What is expected »
Line by line, set down all the data below exactly, omitting any picture.

Records shown »
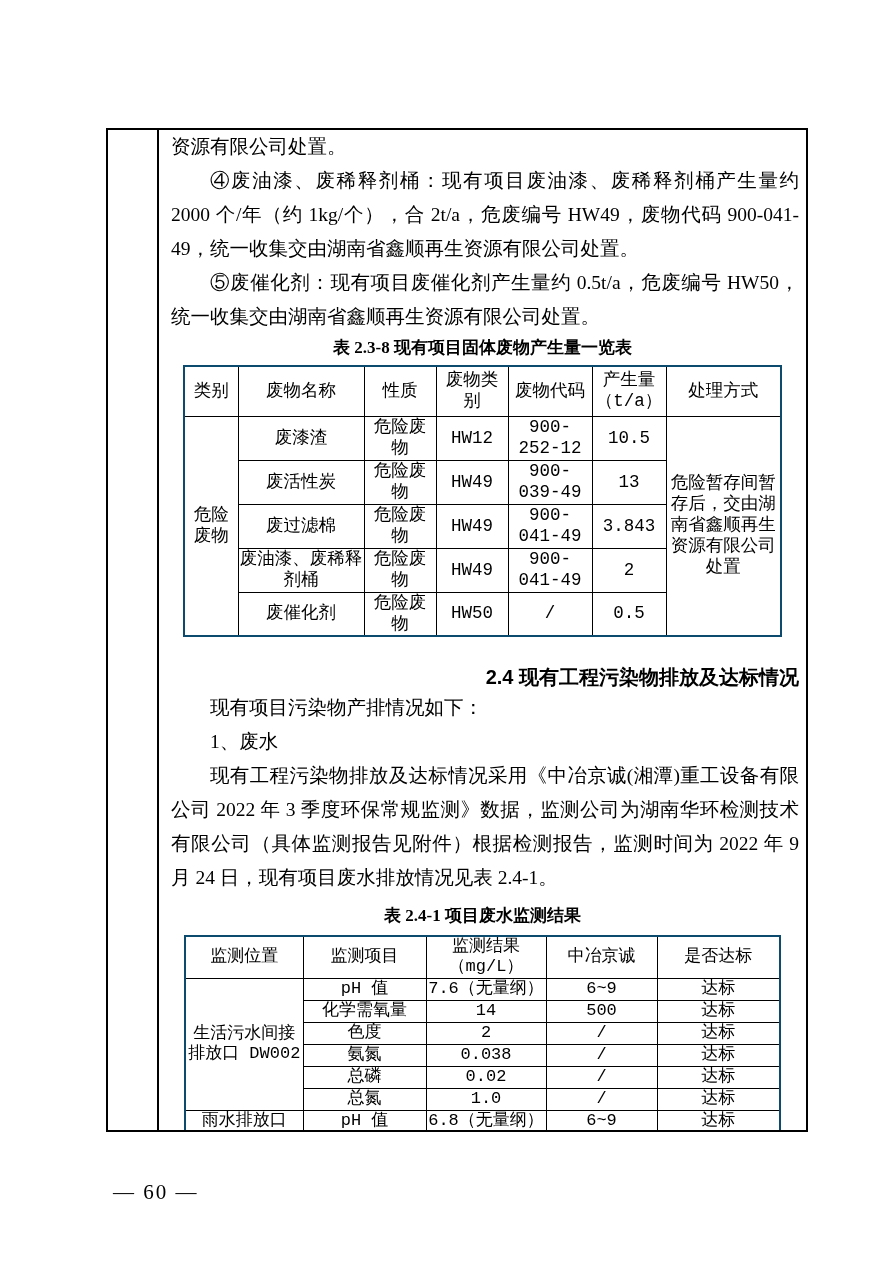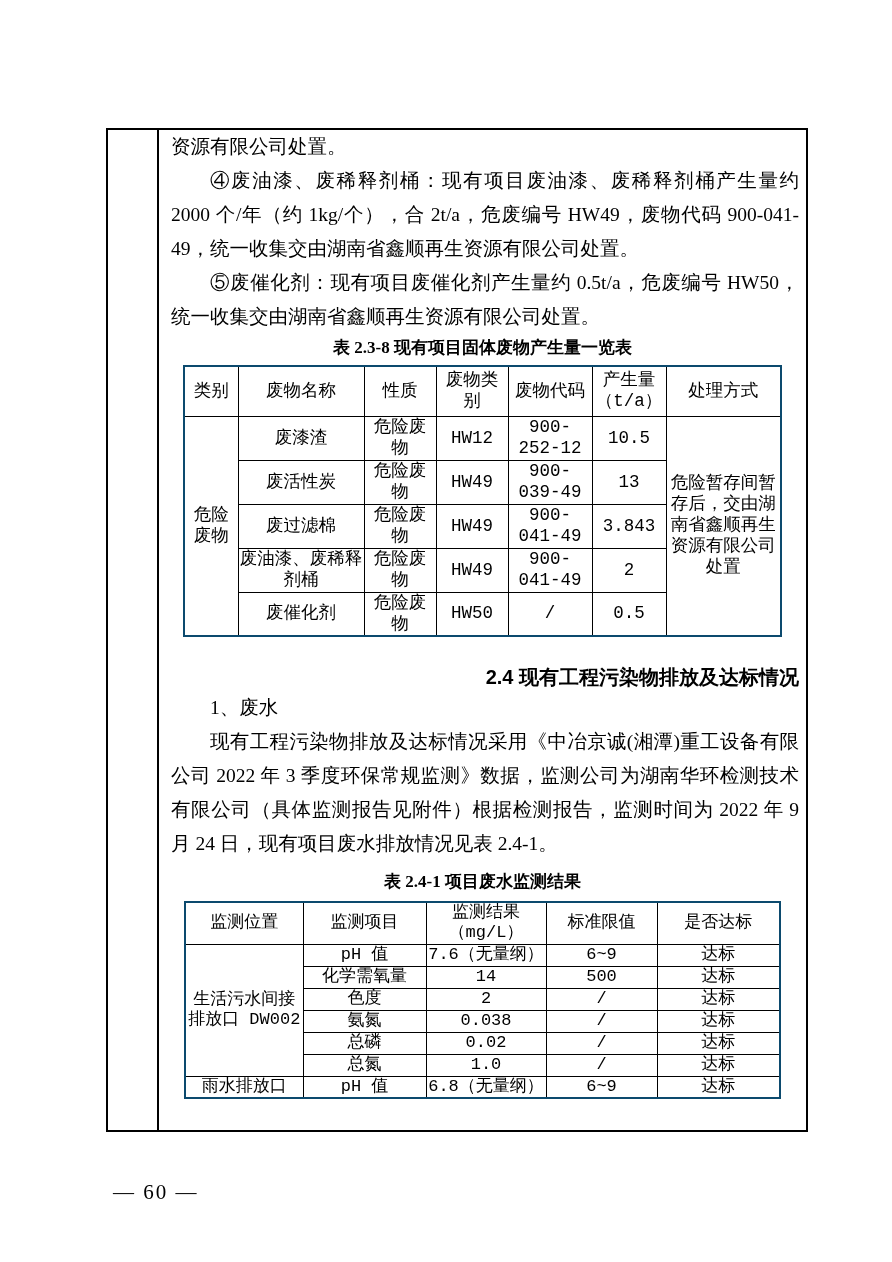--- a/index.html
+++ b/index.html
@@ -146,6 +146,7 @@
 
     <h2 class="section-heading">2.4 现有工程污染物排放及达标情况</h2>
 
+    <p class="body-text indent">现有项目污染物产排情况如下：</p>
 
     <p class="body-text indent">1、废水</p>
 

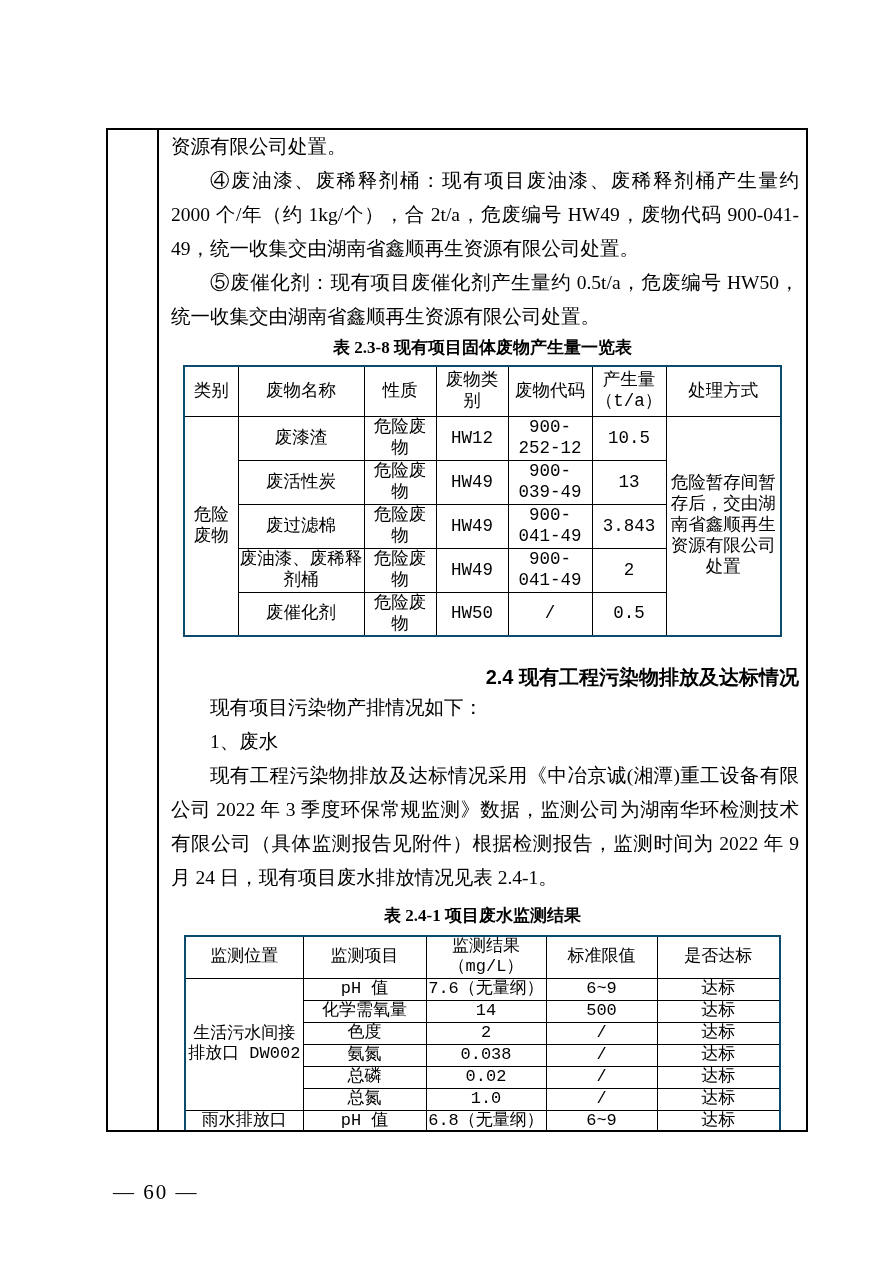--- a/index.html
+++ b/index.html
@@ -167,7 +167,7 @@
           <th>监测位置</th>
           <th>监测项目</th>
           <th>监测结果（mg/L）</th>
-          <th>标准限值</th>
+          <th>中冶京诚</th>
           <th>是否达标</th>
         </tr>
       </thead>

Response below »
--- a/index.html
+++ b/index.html
@@ -146,6 +146,7 @@
 
     <h2 class="section-heading">2.4 现有工程污染物排放及达标情况</h2>
 
+    <p class="body-text indent">现有项目污染物产排情况如下：</p>
 
     <p class="body-text indent">1、废水</p>
 

--- a/index.html
+++ b/index.html
@@ -167,7 +167,7 @@
           <th>监测位置</th>
           <th>监测项目</th>
           <th>监测结果（mg/L）</th>
-          <th>标准限值</th>
+          <th>中冶京诚</th>
           <th>是否达标</th>
         </tr>
       </thead>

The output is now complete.